EXERCISE OBJECTIVE:
A faithful copy of the data below is required, leaving out every picture.

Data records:
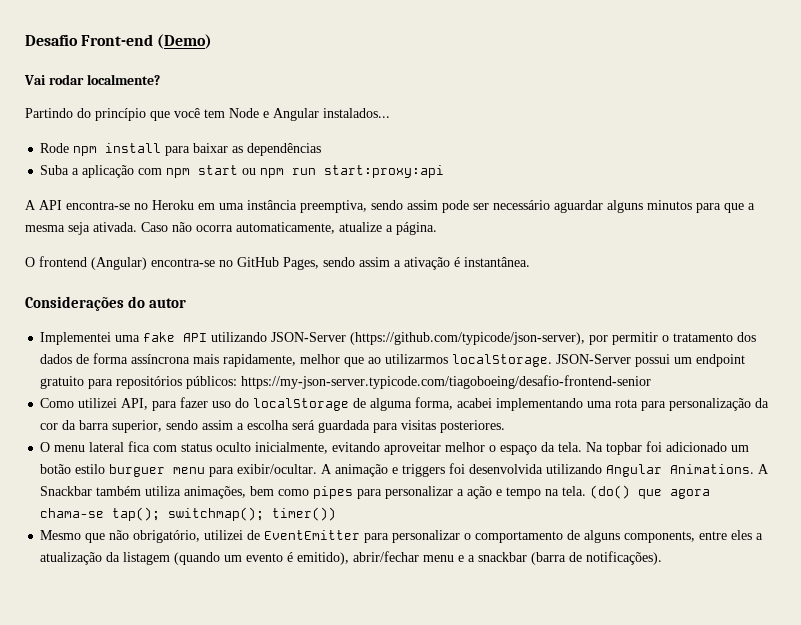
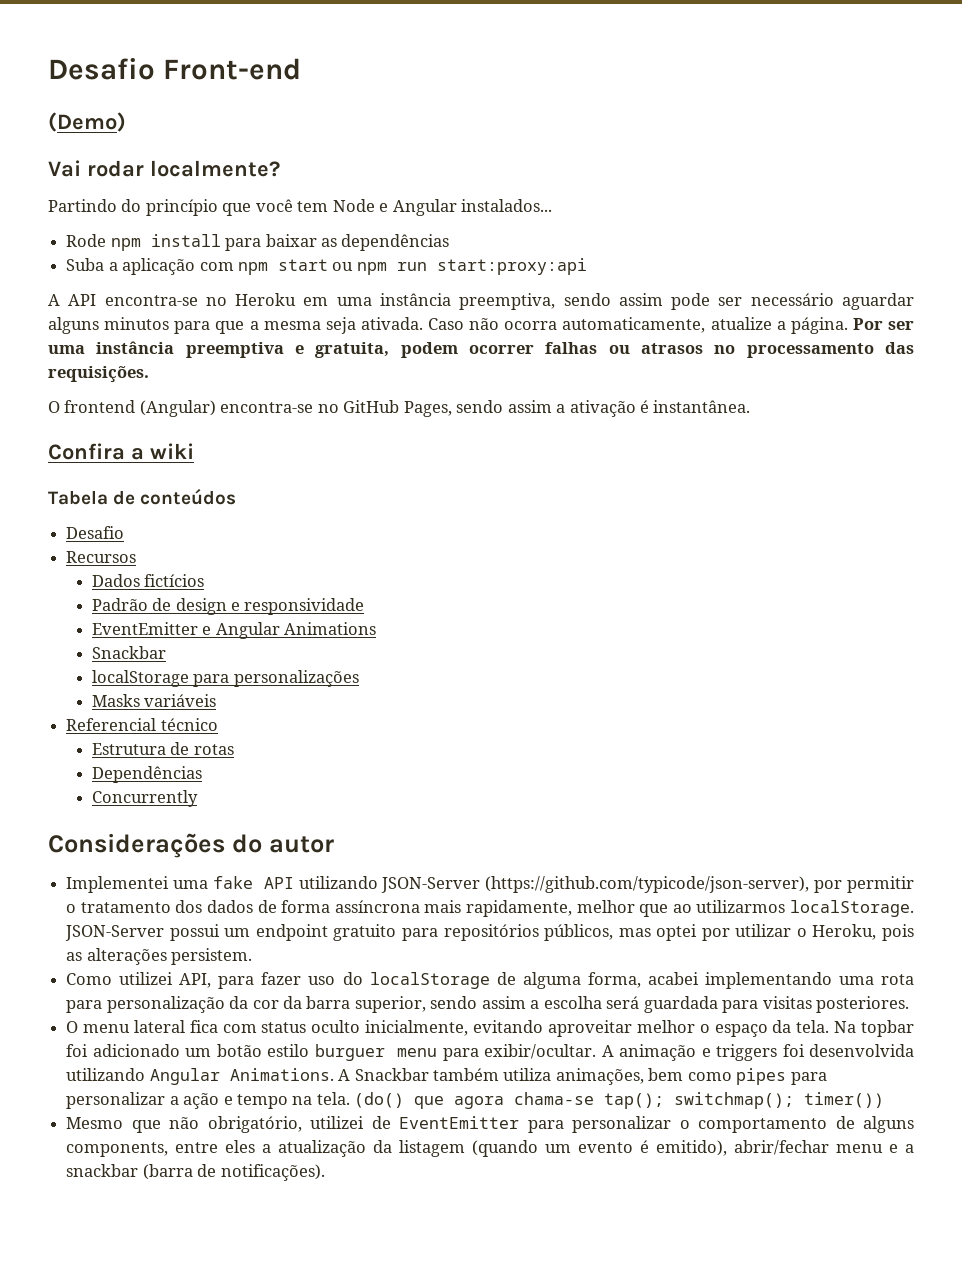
(154, 40) none -> (301, 69) //
(437, 228) none -> [852,318,914,330] [48,341,915,358] [48,366,149,383] Por ser uma instância preemptiva e gratuita, podem ocorrer falhas ou atrasos no processamento das requisições.
(530, 262) none -> [48,443,194,460] [48,489,237,505] [66,526,125,539] [66,551,137,563] [91,574,205,587] [91,598,365,615] [91,622,377,639] [91,646,166,659] [91,670,359,687] [91,694,217,707] [66,718,218,731] [91,742,234,755] [91,766,202,783] [91,790,198,807] // Confira a wiki // Tabela de conteúdos // Desafio // Recursos // Dados fictícios // Padrão de design e responsividade // EventEmitter e Angular Animations // Snackbar // localStorage para personalizações // Masks variáveis // Referencial técnico // Estrutura de rotas // Dependências // Concurrently
[186,375,652,389] públicos: https://my-json-server.typicode.com/tiagoboeing/desafio-frontend-senior -> [544,924,915,941] [66,948,253,965] públicos, mas optei por utilizar o Heroku, pois as alterações persistem.

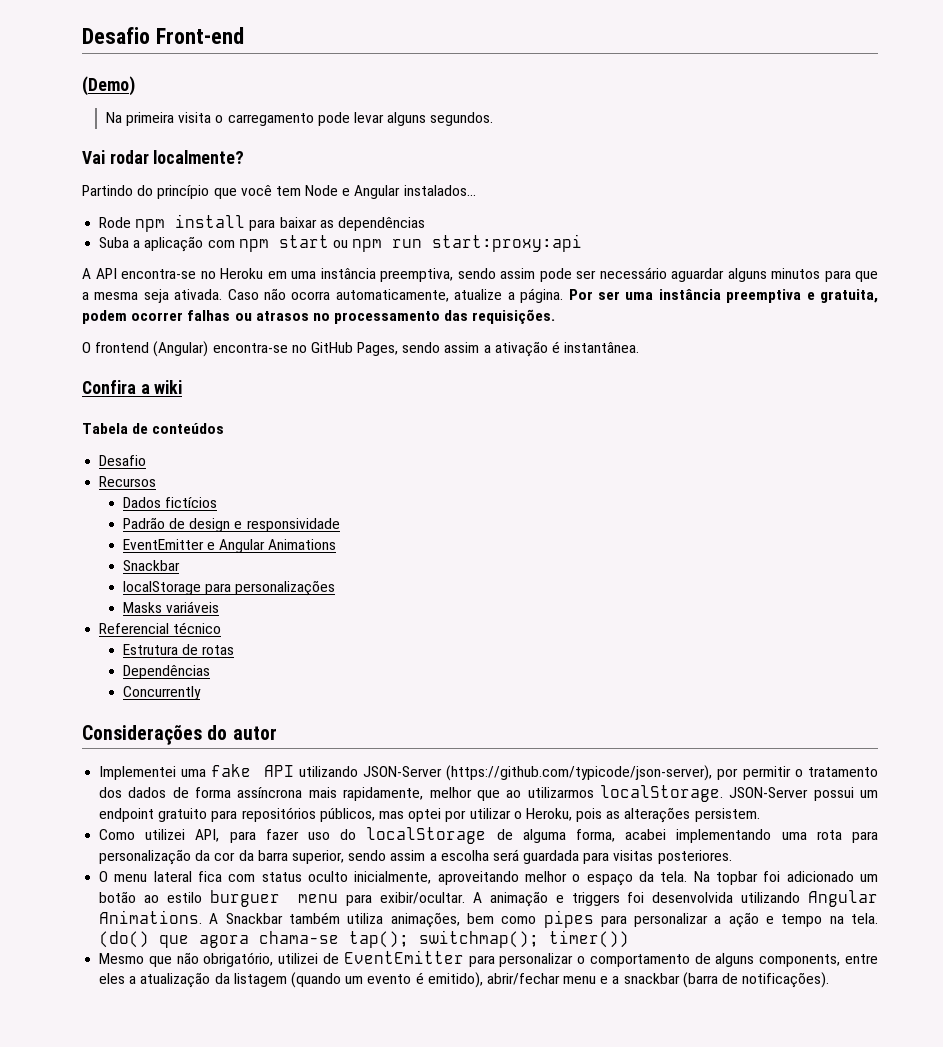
(126, 122) none -> [105,112,494,126] // Na primeira visita o carregamento pode levar alguns segundos.
[473,1020,632,1037] evitando aproveitar -> [437,871,519,885] aproveitando
(262, 1050) none -> [143,895,159,903] ao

RESULT FOR THIS EXERCISE:
(154, 40) none -> (301, 69) //
(437, 228) none -> [852,318,914,330] [48,341,915,358] [48,366,149,383] Por ser uma instância preemptiva e gratuita, podem ocorrer falhas ou atrasos no processamento das requisições.
(530, 262) none -> [48,443,194,460] [48,489,237,505] [66,526,125,539] [66,551,137,563] [91,574,205,587] [91,598,365,615] [91,622,377,639] [91,646,166,659] [91,670,359,687] [91,694,217,707] [66,718,218,731] [91,742,234,755] [91,766,202,783] [91,790,198,807] // Confira a wiki // Tabela de conteúdos // Desafio // Recursos // Dados fictícios // Padrão de design e responsividade // EventEmitter e Angular Animations // Snackbar // localStorage para personalizações // Masks variáveis // Referencial técnico // Estrutura de rotas // Dependências // Concurrently
[186,375,652,389] públicos: https://my-json-server.typicode.com/tiagoboeing/desafio-frontend-senior -> [544,924,915,941] [66,948,253,965] públicos, mas optei por utilizar o Heroku, pois as alterações persistem.

(126, 122) none -> [105,112,494,126] // Na primeira visita o carregamento pode levar alguns segundos.
[473,1020,632,1037] evitando aproveitar -> [437,871,519,885] aproveitando
(262, 1050) none -> [143,895,159,903] ao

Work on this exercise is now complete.